In our study, the presence of a single unruptured sIA did not influence the rupture pressure values ​​of specific AC segments. Moreover, the bifurcation regions exhibited high strength and the fracture pressure did not differ significantly depending on the fracture location of the analyzed CAs, especially at the wall or the bifurcation region. Nevertheless, based on Mitchell and Jakubowski’s study, the mean rupture pressure of branched CA specimens was significantly lower than the rupture pressure of straight CA specimens.12. Alternatively, Ciszek et al. did not observe a significant difference in burst pressure values ​​between straight and branched CA specimens13. In our study, the rupture most often occurred at the level of the wall of the CAs analyzed. During pressure-inflation testing, the bifurcation region ruptured in 40% of MCAs in the aneurysm group and in 25% of MCAs and 12.5% ​​of ACIs in the non-aneurysm group. However, such a high strength of CA bifurcations may be counterintuitive considering that the bifurcation regions are histologically characterized by a discontinuity in the middle.14 and enlarged fenestrations in the internal elastic blade4. Finlay et al. reported that the arrangement of adventitial collagen fibers at the apex of the bifurcation differs from that of the right arterial segments. In the bifurcation region, the collagen fibers are densely co-aligned and form a strong tendon-like band that provides high resistance to AC bifurcation15.
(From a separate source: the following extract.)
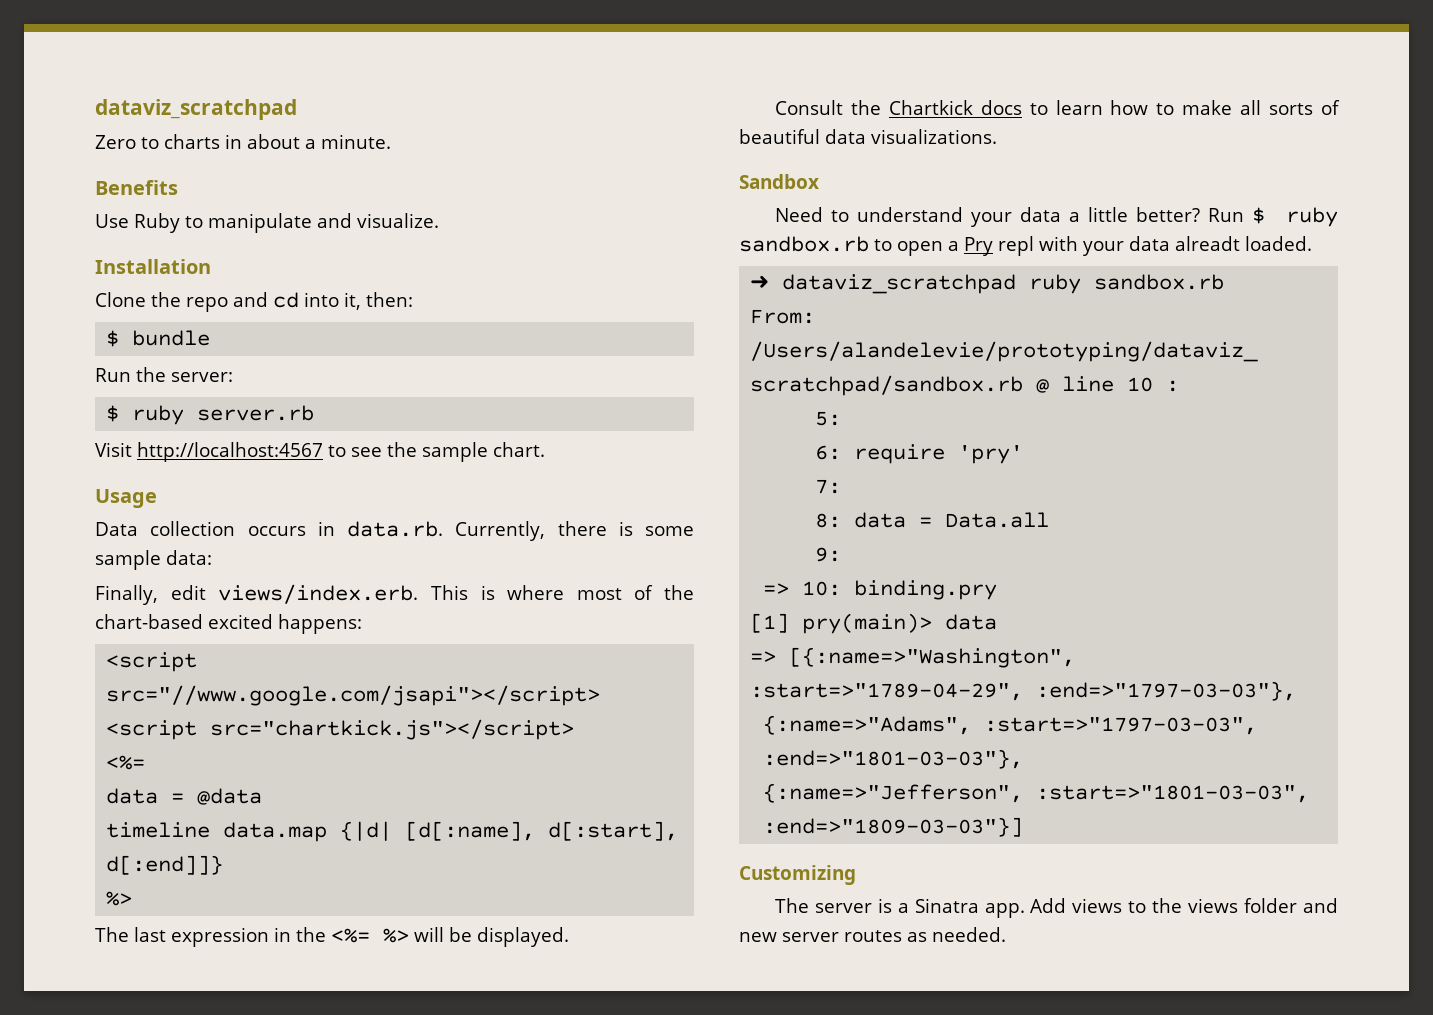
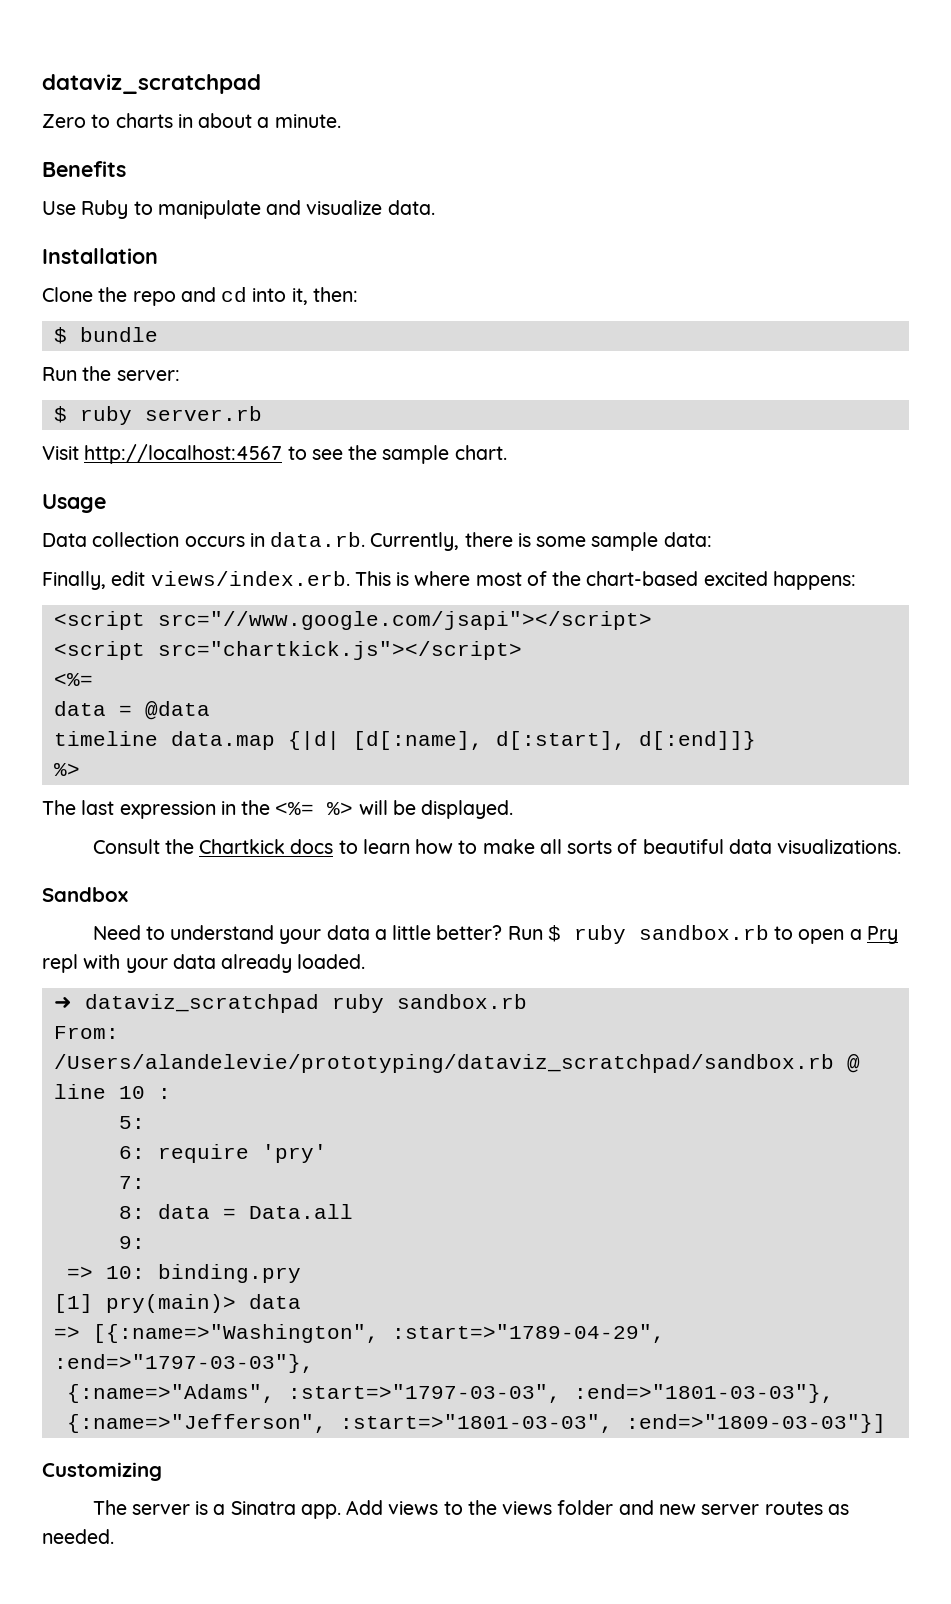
[357,213,439,228] visualize. -> [306,200,435,215] visualize data.
[1175,236,1240,251] alreadt -> [221,954,293,973] already

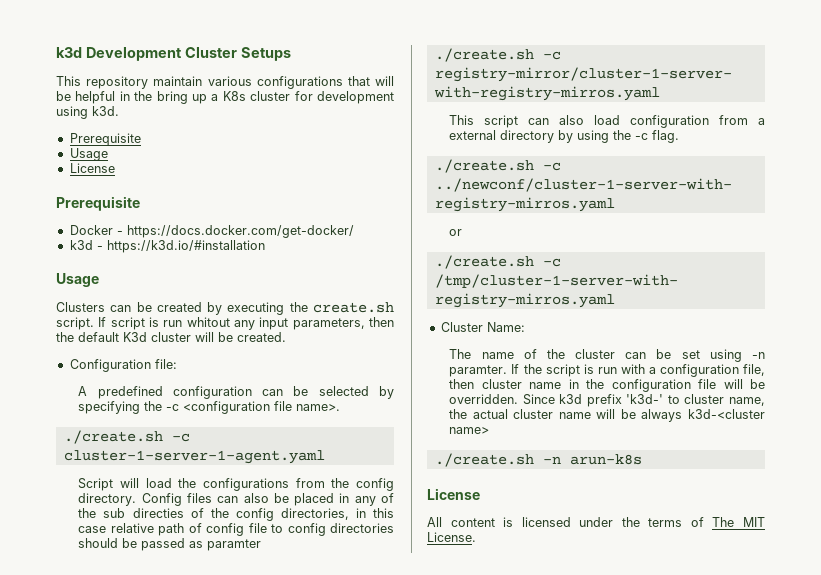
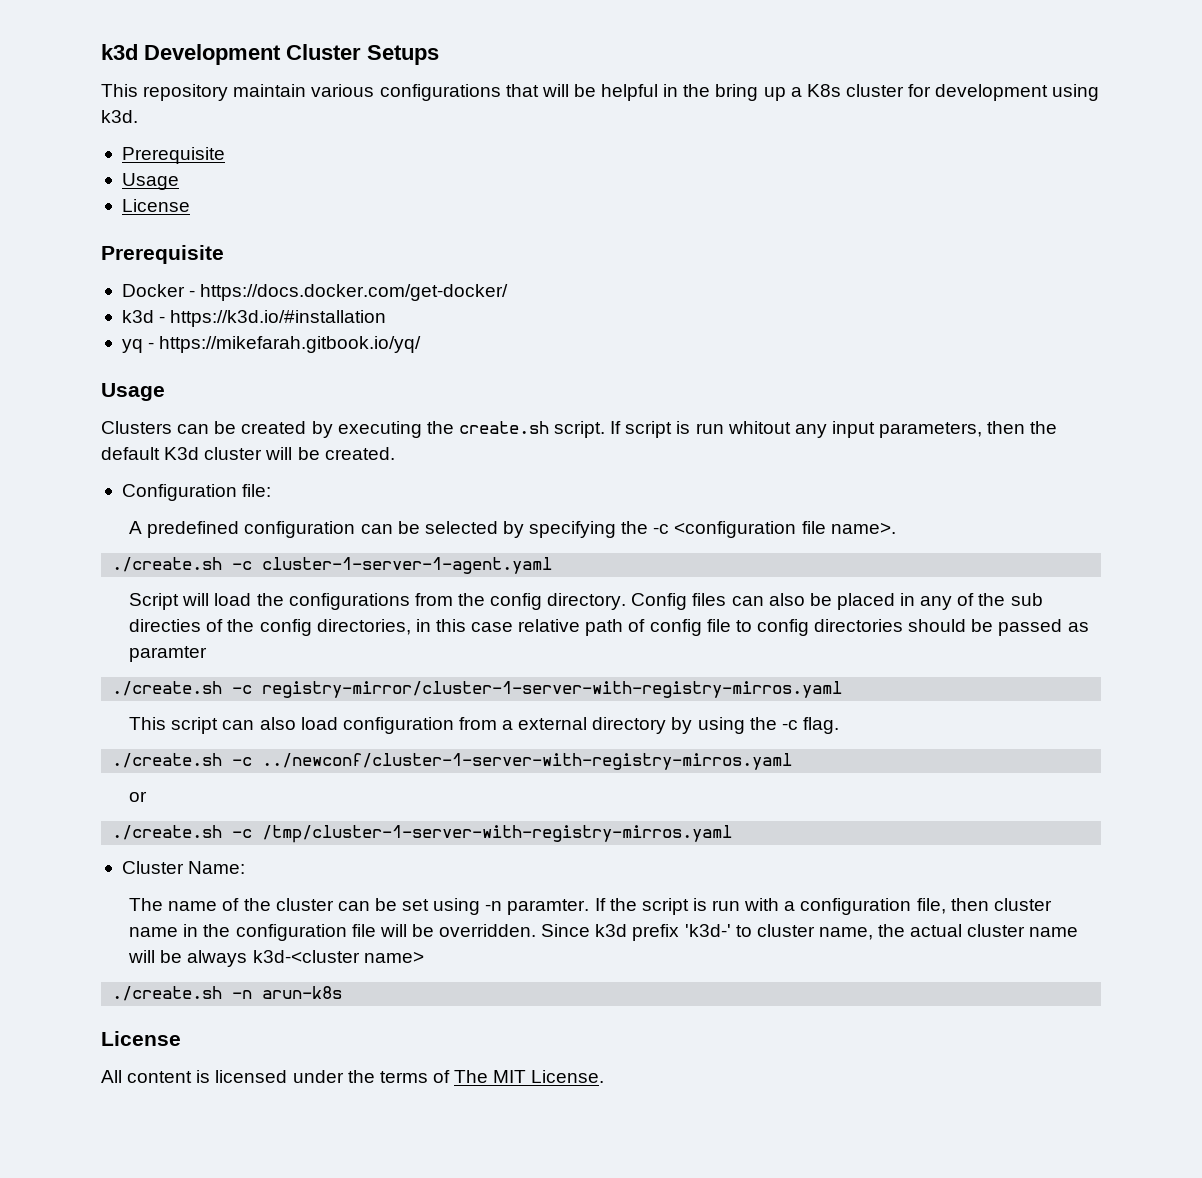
(265, 246) none -> [121,336,422,353] // yq - https://mikefarah.gitbook.io/yq/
The development of sIA comprises a sequence of overlapping adaptive and degenerative processes induced by specific hemodynamic factors. It is only when the degenerative processes prevail over the adaptive processes that the wall strength decreases, leading to a rupture of sIA9. Thus, not all sIAs correspond to regions of low wall resistance. In a study by Ciszek et al., one sIA ruptured under pressure significantly exceeding physiological blood pressure, while another sIA maintained elevated intraluminal pressure values13. Additionally, during the experiments conducted by Mitchell and Jakubowski, the sIA sample was pressurized up to 1.6 bar (1200 mmHg) and rupture occurred in the wall of the adjacent AC.12. Similarly, in our study, none of the analyzed sIAs ruptured at physiological pressures. Moreover, in the case of five sIA specimens, the failure occurred away from the sIA, indicating its high wall strength. According to the Finnish Lifetime Cohort Follow-up Study, about 70% of AVS did not rupture during lifetime observation16 which is consistent with the results of our study, as well as the pressure-inflation test studies of CAs mentioned above.

Specific CA segments, particularly ACommA, that are prone to sIA formation simultaneously predispose to an increased risk of sIA rupture. In a retrospective epidemiological study by Carter et al., ruptured AVS were most often localized to the ACommA complex. In addition, the average size of sIAs involving the ACommA or distal branches of major ACs was smaller than that of sIAs observed in large ACs, such as the bifurcation of the ICA or MCA. Carter et al. hypothesized that there is a decrease in sIA wall thickness with a decrease in parent artery caliber17. It may be reasonable to consider Laplace’s law applied to this context: assuming similar pressure conditions and the same diameter, thin-walled IAs experience remarkably higher intramural stresses than their thick-walled counterparts. Similarly, in our study, ACommA exhibited a significantly lower mean rupture pressure than the ICA and MCA bifurcation in the aneurysm and non-aneurysm groups. Additionally, CAs of smaller diameter and length were characterized by lower burst pressure values. However, in a study by Ciszek et al., as well as in a study by Mitchell and Jakubowski, the authors did not observe significant differences between the values ​​of rupture pressure depending on the location of the CA segment.12.13. Further investigations, including histological studies with wall thickness measurement, are needed to clarify the relationship between CA caliber and their wall strength.

CA mechanobiology

CA burst pressure values ​​in both groups analyzed significantly exceeded the maximum arterial pressure in vivo18 which is consistent with previous CA pressure-inflation test results. In a study by Mitchell and Jakubowski, the average burst pressure of all CAs analyzed was 1.848 bar (1386 mmHg), while the average burst pressure of CAs presented in a study by Ciszek et al. was 2.35 atm (1786 mmHg)12.13. Such discrepancies in literature data regarding burst pressure values ​​may result from the diverse age distribution of AC donors. The mean age at death of autopsy subjects was 69 years in the first study and 47 years in the second study. Moreover, both studies revealed a significant negative dependence of CA burst pressure with age. Thus, the relatively higher average CA burst pressure obtained by Ciszek et al. can be explained by the predominance of AC taken from younger autopsy subjects.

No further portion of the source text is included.